Work request: Reproduce all the lines below exactly and omit the images.

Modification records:
--- START ---

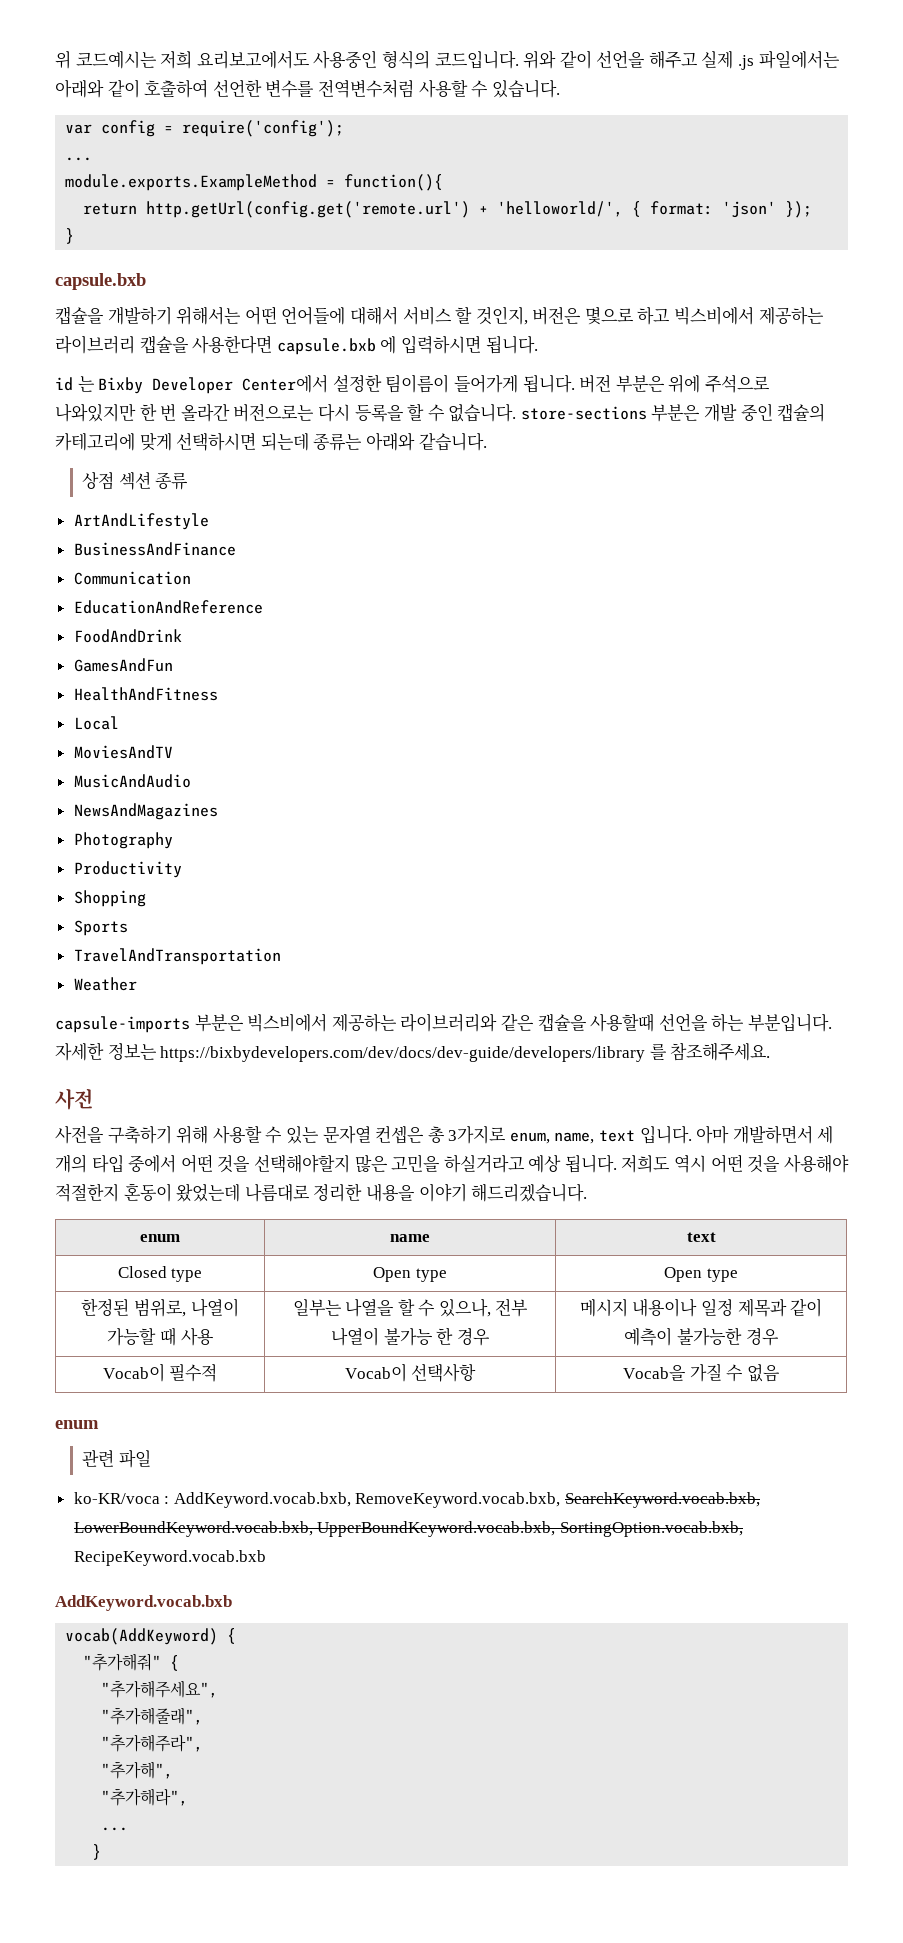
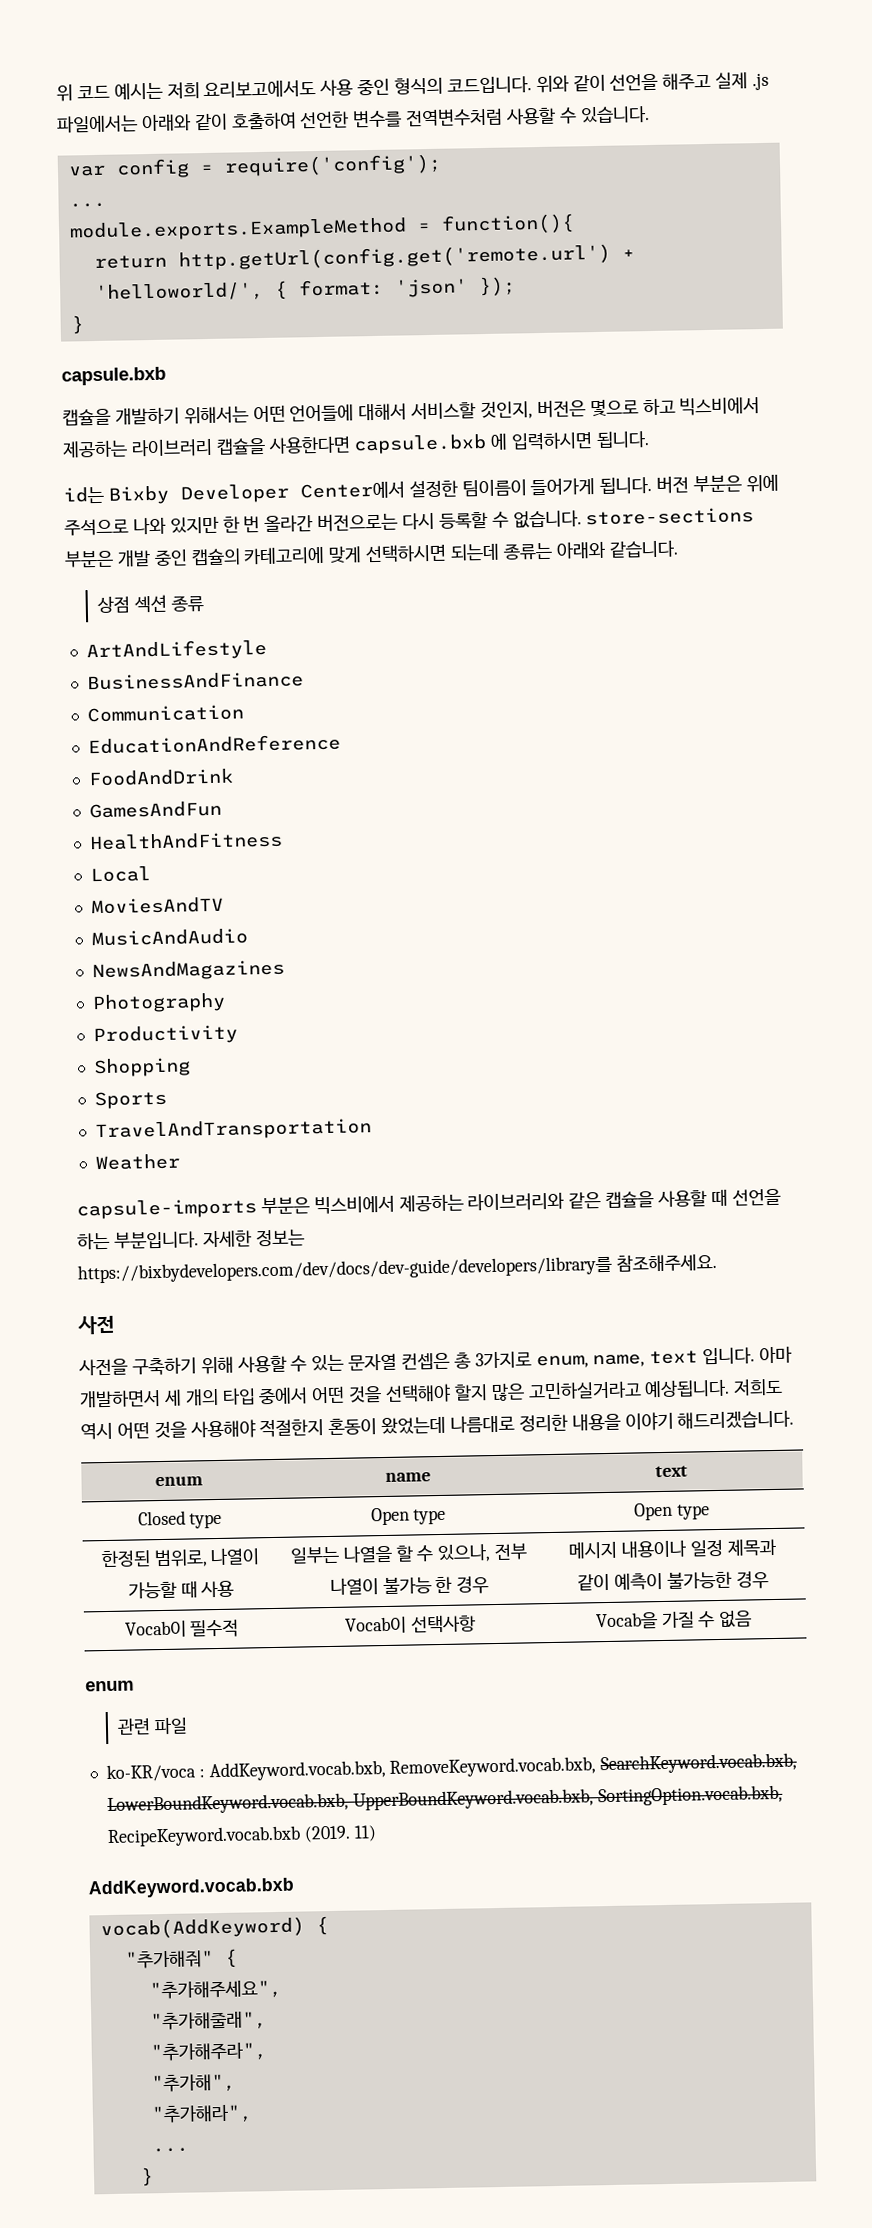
[75,50,378,69] 코드예시는 저희 요리보고에서도 사용중인 -> [76,78,391,100] 코드 예시는 저희 요리보고에서도 사용 중인
[402,306,473,325] 서비스 할 -> [410,402,477,420] 서비스할
[55,376,95,392] id 는 -> [63,486,104,504] id는
[55,403,136,422] 나와있지만 -> [132,516,219,535] 나와 있지만
[354,404,425,422] 등록을 할 -> [438,511,488,529] 등록할
[590,1013,655,1032] 사용할때 -> [657,1188,728,1208] 사용할 때
[160,1044,667,1062] https://bixbydevelopers.com/dev/docs/dev-guide/developers/library 를 -> [77,1255,612,1284] https://bixbydevelopers.com/dev/docs/dev-guide/developers/library를
[253,1154,617,1173] 선택해야할지 많은 고민을 하실거라고 예상 됩니다. -> [385,1379,731,1403] 선택해야 할지 많은 고민하실거라고 예상됩니다.
(266, 1558) none -> [303,1825,377,1843] (2019. 11)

--- END ---

Written answer:
[75,50,378,69] 코드예시는 저희 요리보고에서도 사용중인 -> [76,78,391,100] 코드 예시는 저희 요리보고에서도 사용 중인
[402,306,473,325] 서비스 할 -> [410,402,477,420] 서비스할
[55,376,95,392] id 는 -> [63,486,104,504] id는
[55,403,136,422] 나와있지만 -> [132,516,219,535] 나와 있지만
[354,404,425,422] 등록을 할 -> [438,511,488,529] 등록할
[590,1013,655,1032] 사용할때 -> [657,1188,728,1208] 사용할 때
[160,1044,667,1062] https://bixbydevelopers.com/dev/docs/dev-guide/developers/library 를 -> [77,1255,612,1284] https://bixbydevelopers.com/dev/docs/dev-guide/developers/library를
[253,1154,617,1173] 선택해야할지 많은 고민을 하실거라고 예상 됩니다. -> [385,1379,731,1403] 선택해야 할지 많은 고민하실거라고 예상됩니다.
(266, 1558) none -> [303,1825,377,1843] (2019. 11)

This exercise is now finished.